Start at the line in the entries below that contains "- This data", stop at the line that contains "and Deaths Comparisons.", and output exactly the lines in that span, both ends included.

_____

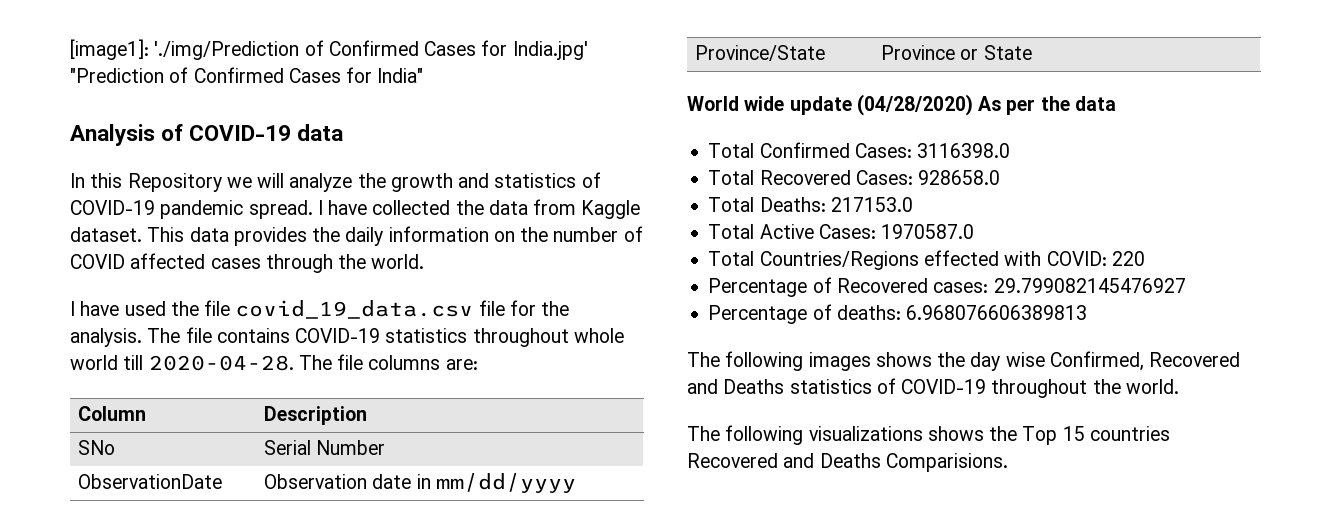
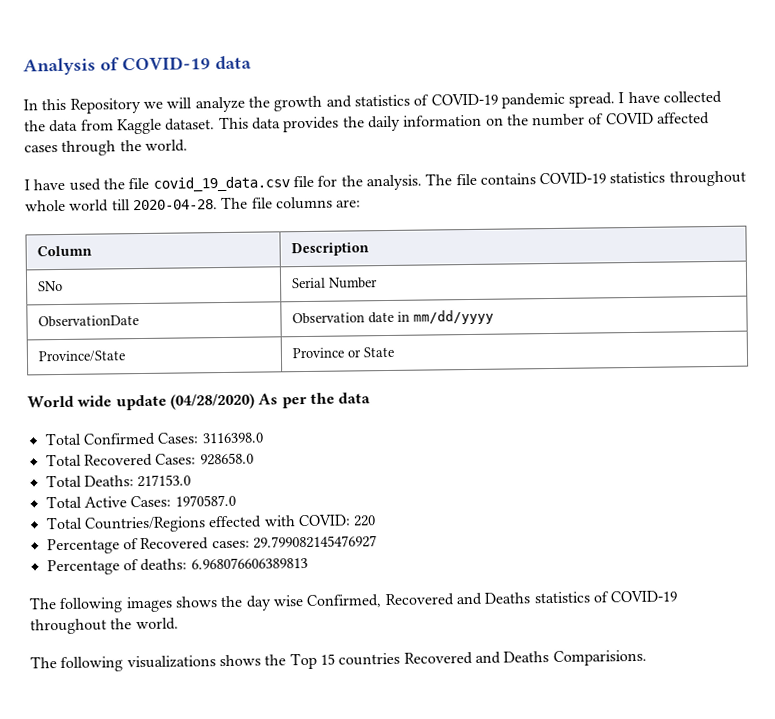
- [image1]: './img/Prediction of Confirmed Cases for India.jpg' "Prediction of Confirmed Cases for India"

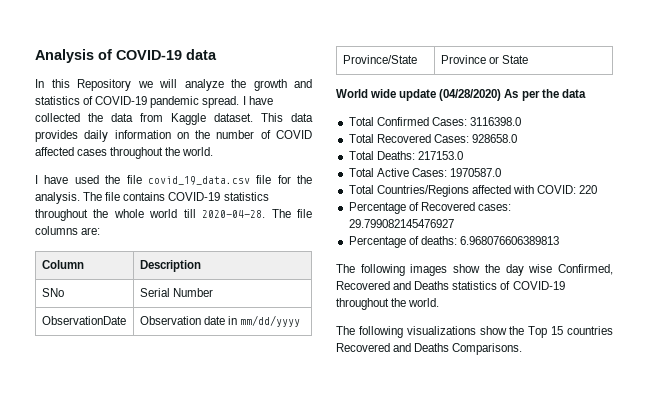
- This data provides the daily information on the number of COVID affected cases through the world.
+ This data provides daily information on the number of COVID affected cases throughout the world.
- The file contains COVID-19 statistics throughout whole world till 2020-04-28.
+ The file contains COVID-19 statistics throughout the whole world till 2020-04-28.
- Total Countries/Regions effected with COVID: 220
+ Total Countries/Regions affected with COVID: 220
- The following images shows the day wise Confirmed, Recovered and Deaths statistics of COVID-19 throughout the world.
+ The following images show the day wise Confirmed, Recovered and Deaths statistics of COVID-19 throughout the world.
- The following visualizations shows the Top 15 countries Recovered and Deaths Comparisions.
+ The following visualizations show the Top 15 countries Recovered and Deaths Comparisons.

_____

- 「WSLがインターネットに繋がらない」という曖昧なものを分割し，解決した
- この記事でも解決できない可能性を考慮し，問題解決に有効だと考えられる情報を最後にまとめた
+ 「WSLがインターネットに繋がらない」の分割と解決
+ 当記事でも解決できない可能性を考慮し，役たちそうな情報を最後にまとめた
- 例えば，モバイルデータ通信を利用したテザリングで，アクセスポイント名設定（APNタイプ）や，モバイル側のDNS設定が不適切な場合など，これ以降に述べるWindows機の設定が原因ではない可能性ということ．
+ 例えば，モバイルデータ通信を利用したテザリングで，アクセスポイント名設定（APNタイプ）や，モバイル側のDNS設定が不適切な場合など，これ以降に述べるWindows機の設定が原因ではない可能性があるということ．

_____

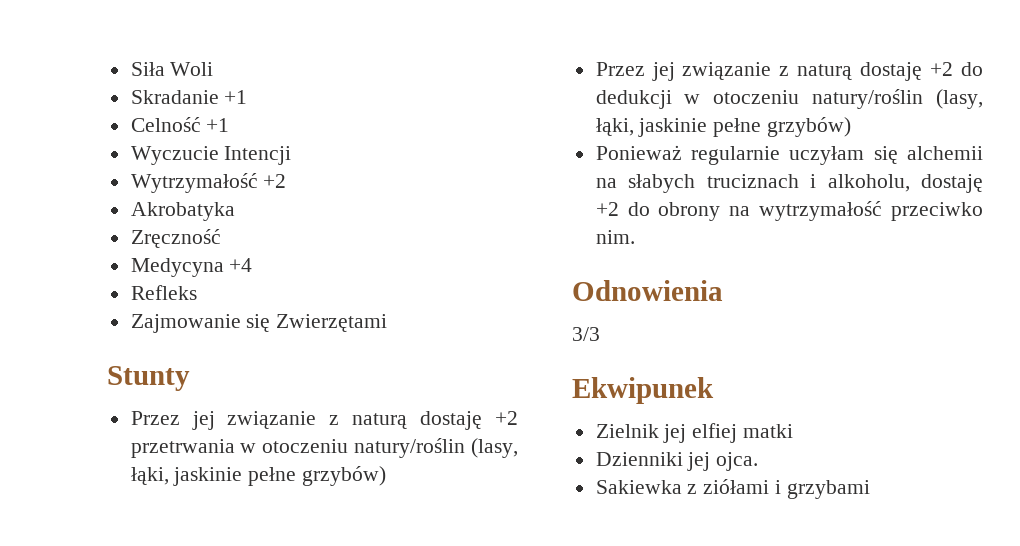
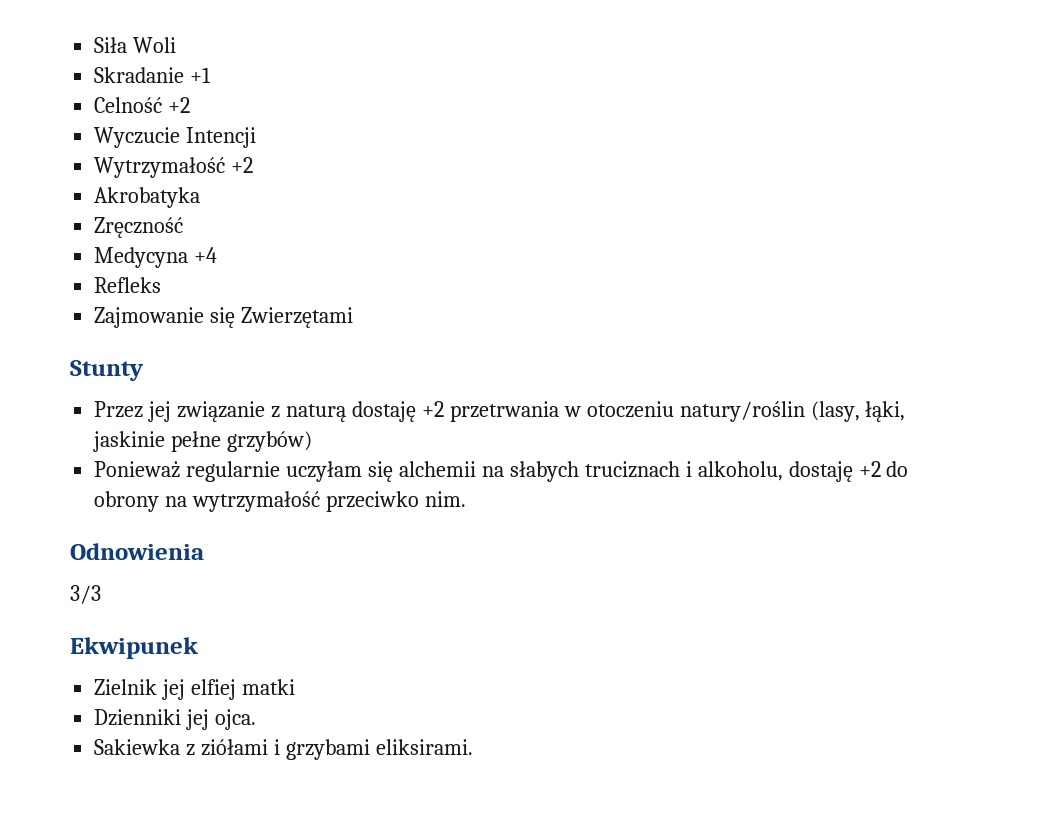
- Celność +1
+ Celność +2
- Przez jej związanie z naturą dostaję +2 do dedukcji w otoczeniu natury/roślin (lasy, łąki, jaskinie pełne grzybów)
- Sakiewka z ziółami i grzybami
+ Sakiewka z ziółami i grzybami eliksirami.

_____

_Solution for this exercise_
- This data provides the daily information on the number of COVID affected cases through the world.
+ This data provides daily information on the number of COVID affected cases throughout the world.
- The file contains COVID-19 statistics throughout whole world till 2020-04-28.
+ The file contains COVID-19 statistics throughout the whole world till 2020-04-28.
- Total Countries/Regions effected with COVID: 220
+ Total Countries/Regions affected with COVID: 220
- The following images shows the day wise Confirmed, Recovered and Deaths statistics of COVID-19 throughout the world.
+ The following images show the day wise Confirmed, Recovered and Deaths statistics of COVID-19 throughout the world.
- The following visualizations shows the Top 15 countries Recovered and Deaths Comparisions.
+ The following visualizations show the Top 15 countries Recovered and Deaths Comparisons.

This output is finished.